AdvaMed cites a September 2010 study by Battalle, a research organization it commissioned to look at the issue, that found that Class 1 recalls, the most serious kind, accounted for only 77 out of 46,690 (0.16 percent) of the medical devices – including low risk devices – that were cleared through the 510(k) process between Jan. 1, 2005 and May 1, 2010.

But a more recent study of the same data had a far different result. The study by Diana Zuckerman and Paul Brown of the National Research Center for Women and Families, and Dr. Steven Nissen, the high-profile cardiovascular medicine chair at Cleveland Clinic, was published in the peer-reviewed medical journal, Archives of Internal Medicine, in February 2011.

Zuckerman said Battalle understates the problem because many products are often recalled after they have been on the market for five years or more. In addition, she noted that the Battalle study only looked at raw numbers of device approvals and did not consider how many people were affected by recalls.

“If you care about public health, you look at how many devices were recalled and how many lives were put at risk,” said Zuckerman.

She said her study concluded that more than 70 percent of the high-risk recalls were for medical devices that the FDA categorized as “moderate risk” and therefore went through the 510(k) process for approval.

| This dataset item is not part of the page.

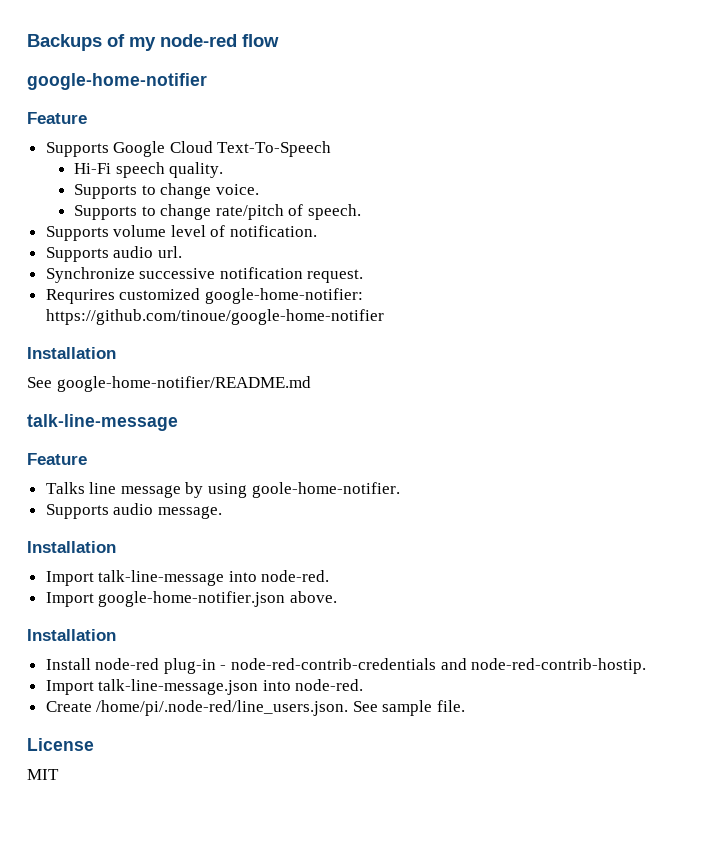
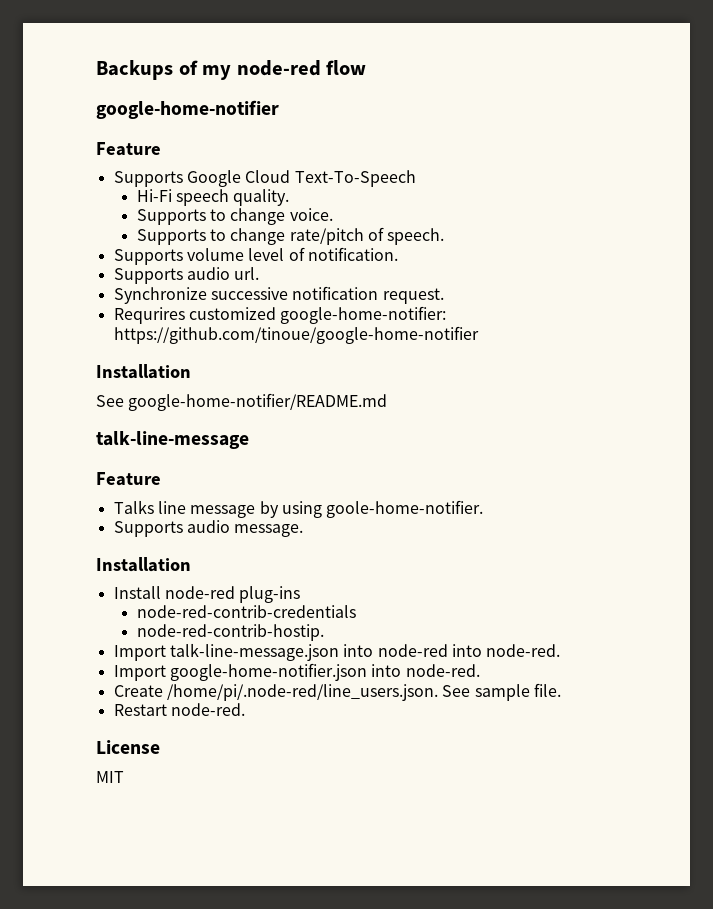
[45,570,330,586] [45,591,337,607] [27,629,116,641] [45,658,647,674] [45,679,259,695] Import talk-line-message into node-red. // Import google-home-notifier.json above. // Installation // Install node-red plug-in - node-red-contrib-credentials and node-red-contrib-hostip. // Import talk-line-message.json -> [113,586,301,603] [136,605,356,618] [136,624,324,641] [113,643,561,661] [113,663,367,681] Install node-red plug-ins // node-red-contrib-credentials // node-red-contrib-hostip. // Import talk-line-message.json into node-red into node-red. // Import google-home-notifier.json
(466, 706) none -> [113,703,245,716] // Restart node-red.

AdvaMed, however, said the real problem at FDA is growing delays and inconsistency in product reviews. AdvaMed Senior Vice President David Nexon said consumer groups often do not have a realistic understanding of risk.

“Consumer groups, which typically represent primarily people who are healthy, often have a very heavy emphasis on avoiding any risks,” Nexon said.

“Patient groups … have an equally strong interest in the development of new treatment and cures, and they understand that there is always a balance between risk and benefit,” he added.